WORK TASK: Return each record unchanged and drop the images.

EXCERPTED RECORDS:
========
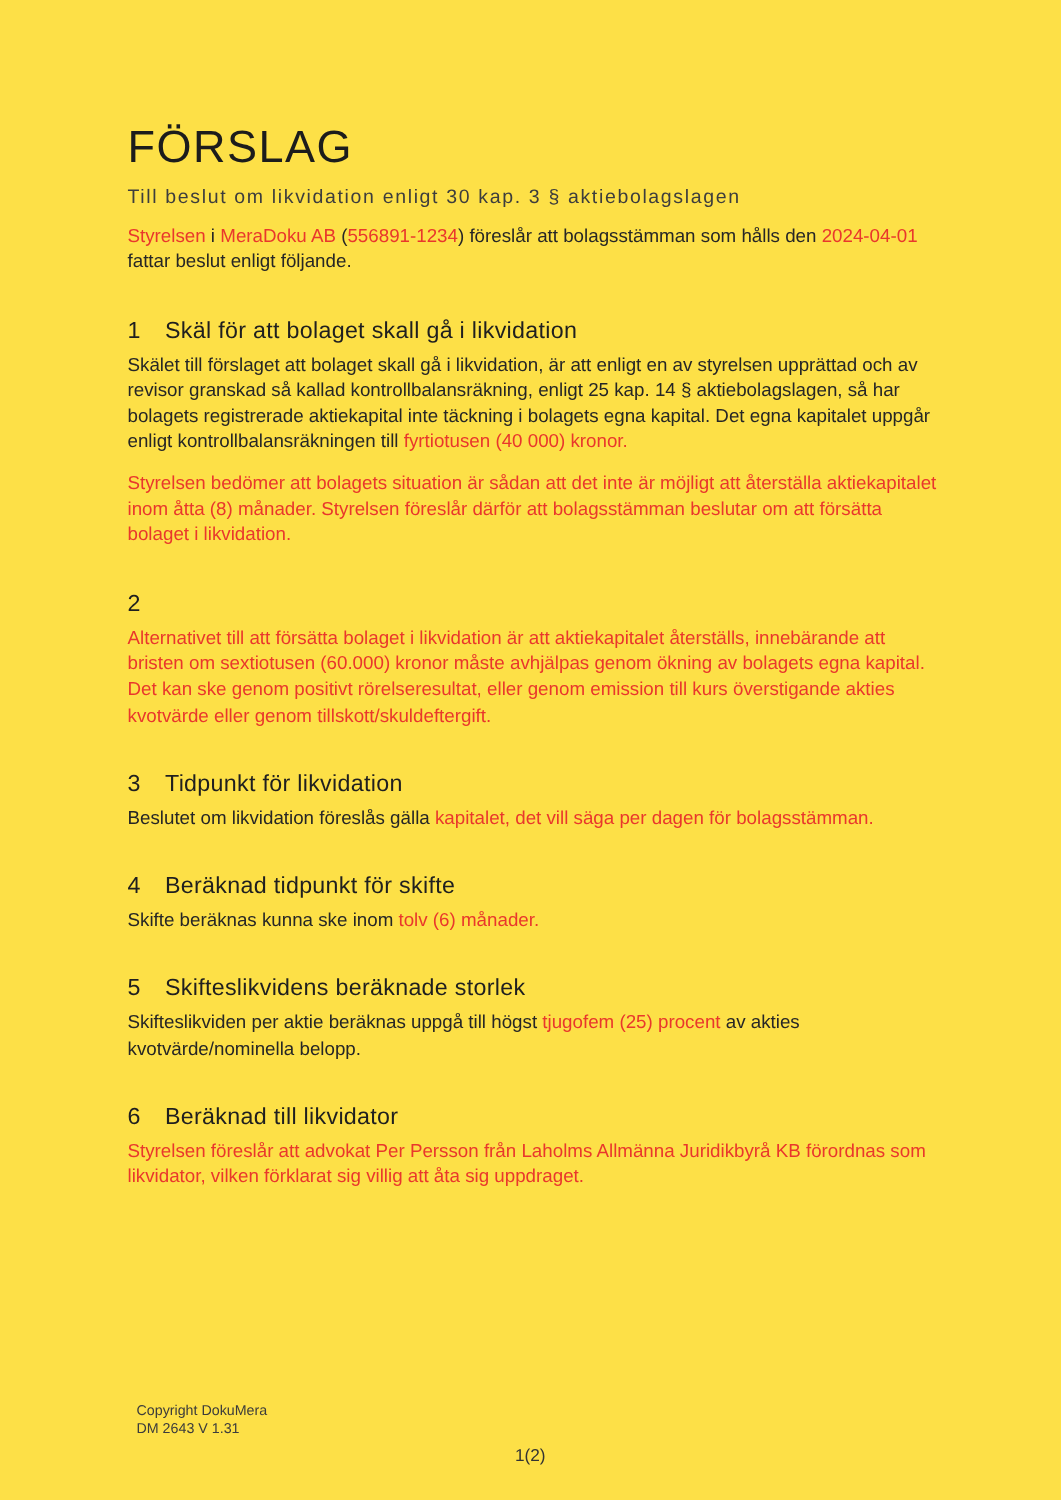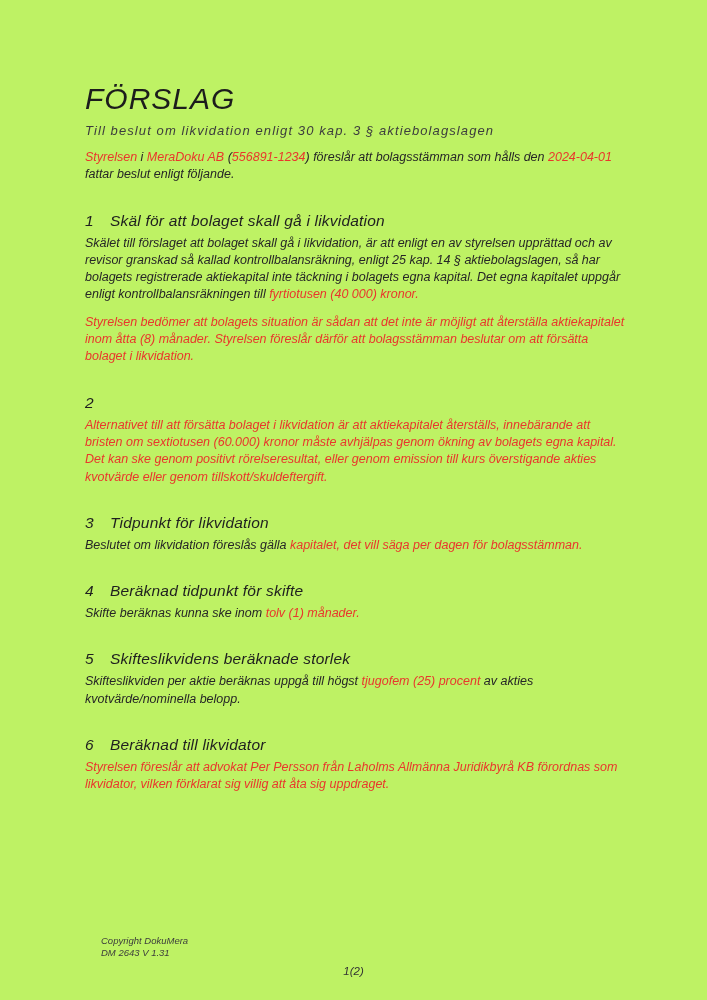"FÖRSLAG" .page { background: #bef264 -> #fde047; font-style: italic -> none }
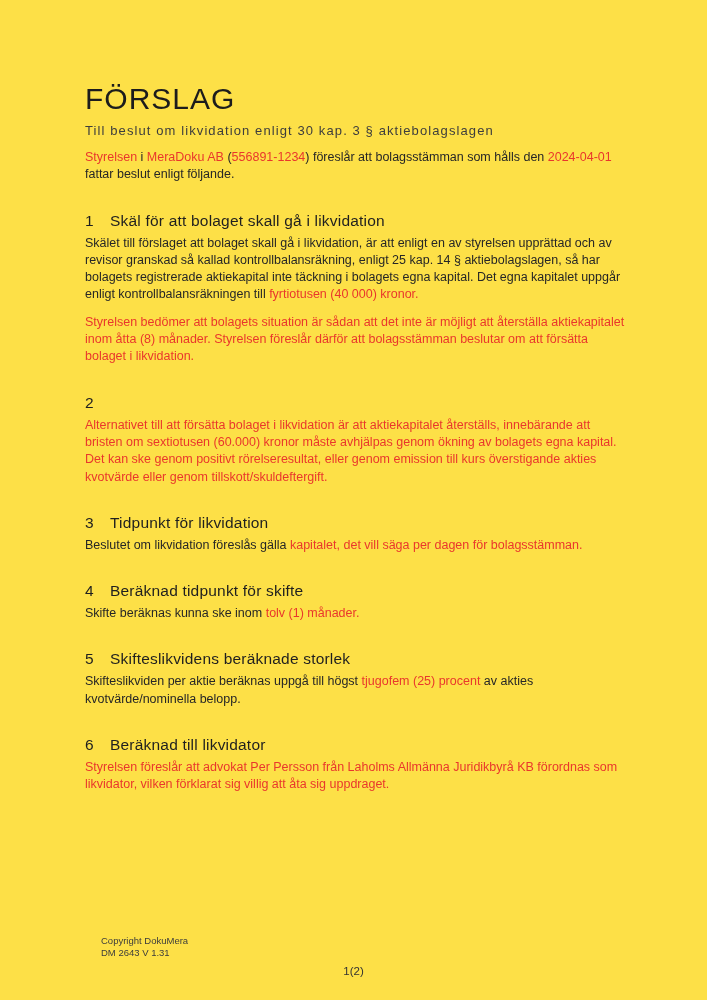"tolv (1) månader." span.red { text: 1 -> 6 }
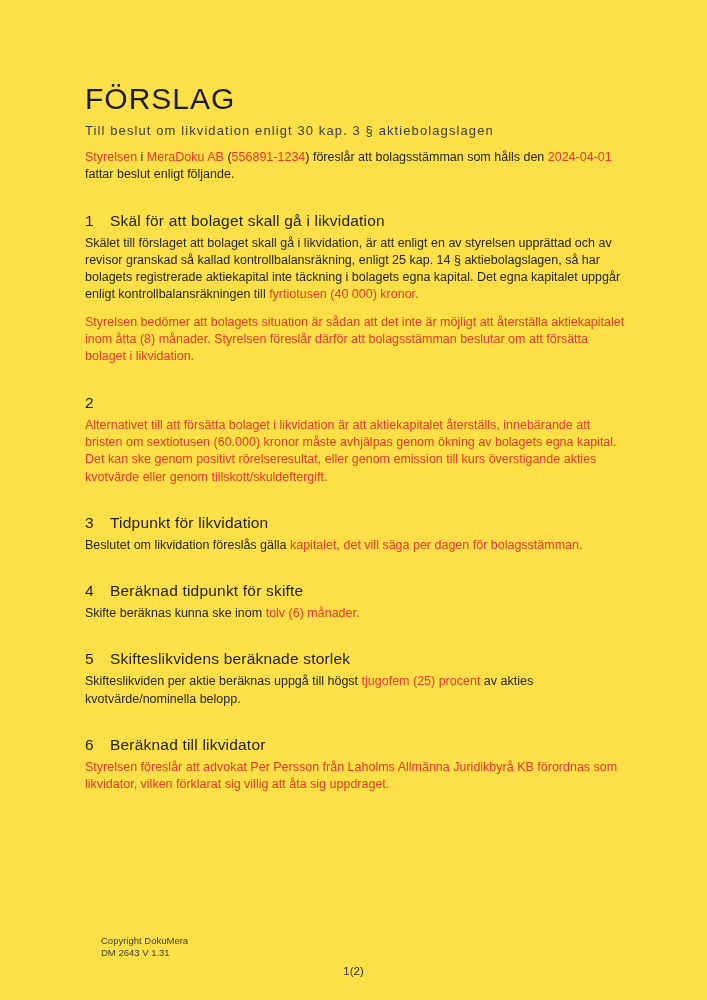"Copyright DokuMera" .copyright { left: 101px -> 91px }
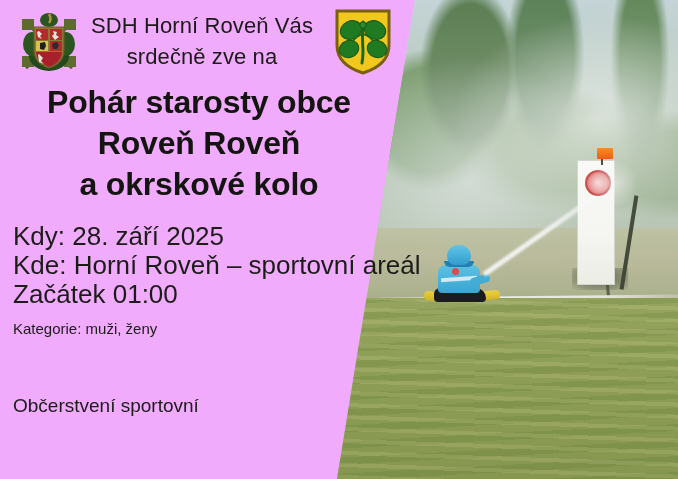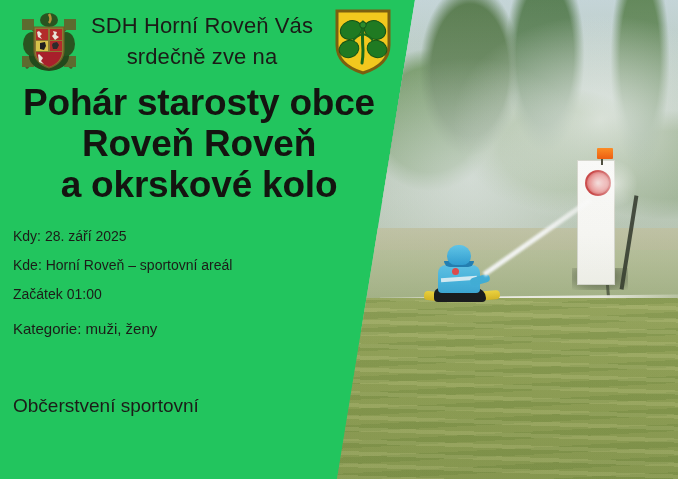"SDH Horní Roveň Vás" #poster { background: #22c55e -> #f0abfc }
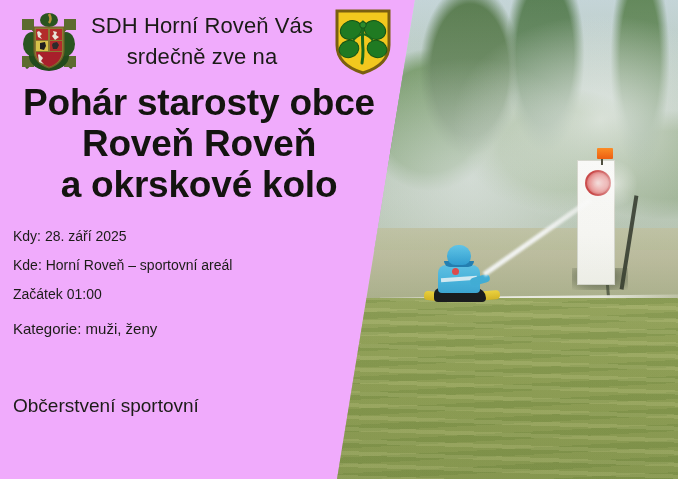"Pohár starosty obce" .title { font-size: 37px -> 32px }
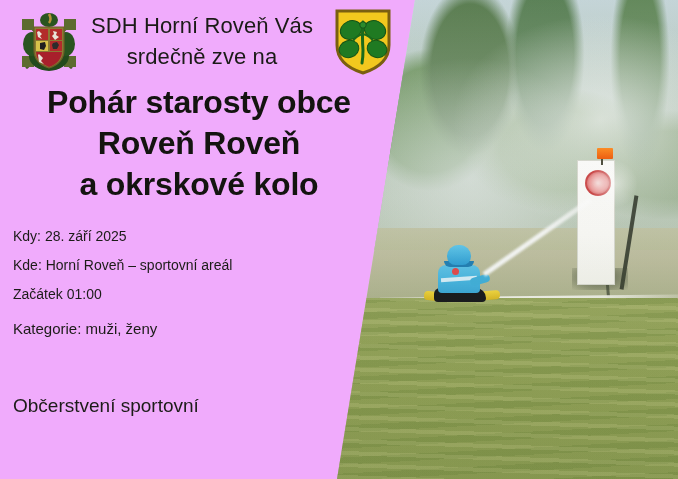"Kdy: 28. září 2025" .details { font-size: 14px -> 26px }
========
REPLY:
"FÖRSLAG" .page { background: #bef264 -> #fde047; font-style: italic -> none }
"tolv (1) månader." span.red { text: 1 -> 6 }
"Copyright DokuMera" .copyright { left: 101px -> 91px }
"SDH Horní Roveň Vás" #poster { background: #22c55e -> #f0abfc }
"Pohár starosty obce" .title { font-size: 37px -> 32px }
"Kdy: 28. září 2025" .details { font-size: 14px -> 26px }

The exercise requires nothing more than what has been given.